The series 'plots' a personal/ metaphoric record of
struggle, engagement, survival on this dark continent. The
works explore routes, roots, routines; the juxtaposition of
origins and destination; of the banal and the symbolic;
historical fact and visionary future. They inscribe and
'mark out' the "no man's land" of a fictive or potential
political tomorrow - to be generated through a
transformation of past beliefs and paradigms.
The territory is simultaneously personal and public; real
and transmogrified; apocalyptic and vernacular; tragic and
celebratory; cerebral and viciously visceral.

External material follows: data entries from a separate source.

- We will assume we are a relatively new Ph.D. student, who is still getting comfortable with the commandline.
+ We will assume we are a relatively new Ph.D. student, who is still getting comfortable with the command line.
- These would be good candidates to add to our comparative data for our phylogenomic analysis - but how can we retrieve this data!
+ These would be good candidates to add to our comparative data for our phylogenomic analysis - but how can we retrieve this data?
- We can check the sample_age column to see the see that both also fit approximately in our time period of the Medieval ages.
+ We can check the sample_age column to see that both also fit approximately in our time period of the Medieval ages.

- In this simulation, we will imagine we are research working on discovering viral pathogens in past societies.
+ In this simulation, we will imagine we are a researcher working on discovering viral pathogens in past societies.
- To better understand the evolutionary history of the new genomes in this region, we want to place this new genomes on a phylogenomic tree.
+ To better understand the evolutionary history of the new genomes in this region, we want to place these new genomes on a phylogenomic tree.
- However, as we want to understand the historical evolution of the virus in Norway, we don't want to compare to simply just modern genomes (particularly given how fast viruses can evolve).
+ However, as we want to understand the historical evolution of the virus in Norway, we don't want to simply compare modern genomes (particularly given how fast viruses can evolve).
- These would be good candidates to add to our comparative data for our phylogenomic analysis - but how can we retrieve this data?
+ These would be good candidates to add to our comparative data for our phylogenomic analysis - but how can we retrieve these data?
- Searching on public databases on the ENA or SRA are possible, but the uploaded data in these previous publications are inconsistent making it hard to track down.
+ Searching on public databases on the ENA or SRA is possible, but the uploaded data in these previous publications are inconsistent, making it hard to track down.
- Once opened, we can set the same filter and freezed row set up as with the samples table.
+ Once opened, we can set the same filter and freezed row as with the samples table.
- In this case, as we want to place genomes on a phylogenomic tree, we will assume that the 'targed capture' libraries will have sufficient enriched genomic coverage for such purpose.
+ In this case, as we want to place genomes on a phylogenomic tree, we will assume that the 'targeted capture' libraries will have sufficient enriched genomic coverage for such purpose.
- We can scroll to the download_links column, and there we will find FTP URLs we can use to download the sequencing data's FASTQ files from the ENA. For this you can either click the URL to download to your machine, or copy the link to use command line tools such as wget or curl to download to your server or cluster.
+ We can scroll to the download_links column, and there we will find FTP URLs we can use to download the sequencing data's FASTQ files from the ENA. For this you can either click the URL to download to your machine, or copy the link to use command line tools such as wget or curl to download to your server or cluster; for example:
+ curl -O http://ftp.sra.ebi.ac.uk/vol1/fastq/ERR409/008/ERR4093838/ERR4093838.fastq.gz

The works, through a stylistic mode of collage, overlay and
convergence (a mind-scape format linked to the pictorial
procedures of, for example, Robert Rauscheberg - in
contradistinction to the traditional mimetic realist
landscape), thus challenge traditional polarized and linear
organization of thought and narrative. The overlay and
juxtaposition mode adopted alludes to the interspersal of
immediate 'reality' with dream, history and our image of
the future, arguing that 'reality' itself is tautly honed,
and constantly inflected by complex variables.

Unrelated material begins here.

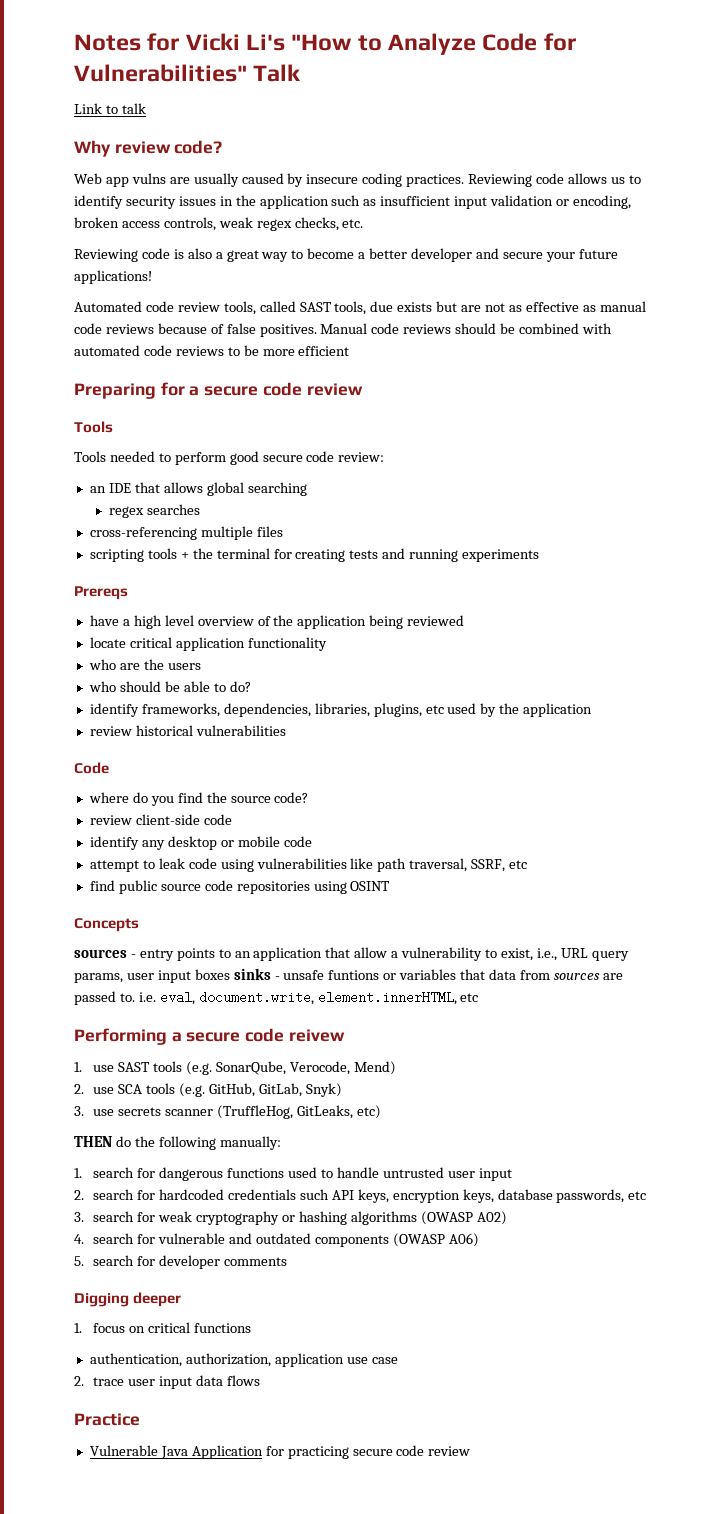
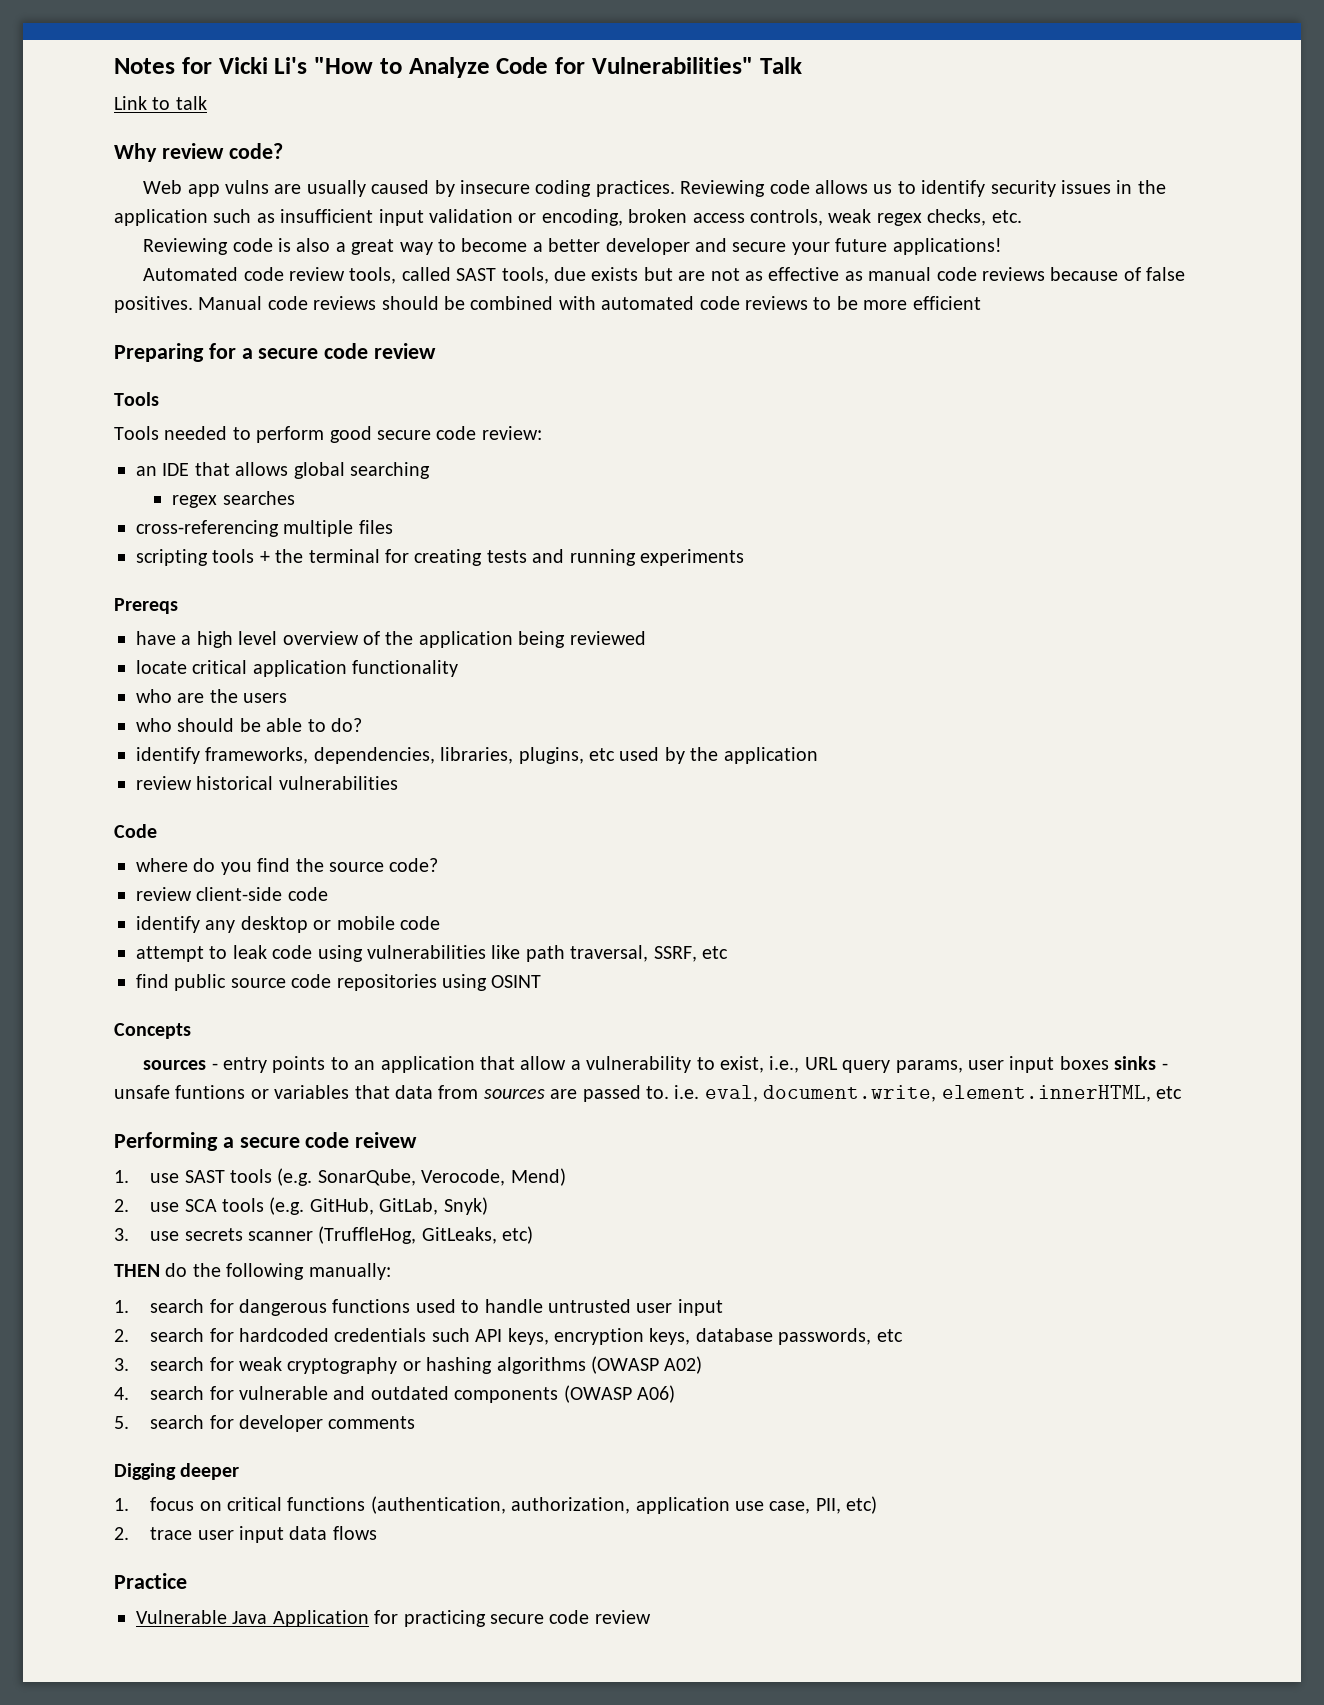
- 1. focus on critical functions
- authentication, authorization, application use case
+ 1. focus on critical functions (authentication, authorization, application use case, PII, etc)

Very specifically, the works explore the relationship
between personal biography, fictive biography and socially
determined biography - examining, perhaps, the 'cartography
of the psyche' as it is constructed through external
geography - both physical and political.
In essence, then, the works are about transformation:
(i) of personal identity - through time, and social
context;
(ii) of society - through evolutionary and
revolutionary change.
The works demarcate symbols and icons of 2 orders - an old
order and an envisioned (newly enversioned) order:
reminding/ prompting/ coercing the viewer to explore and
confront the 2-track structure of the contents of
contemporary consciousness.
Inherent in this invocation is a challenge to the viewer:
to participate, through contemplation and re-cognition - in
the CLOSURE of a reductive authoritarian historical order,
driven by the dictates of power and subjugation - to create
and embrace a new and more generous modality.
The invocation carries political, psychological and polemic dimensions.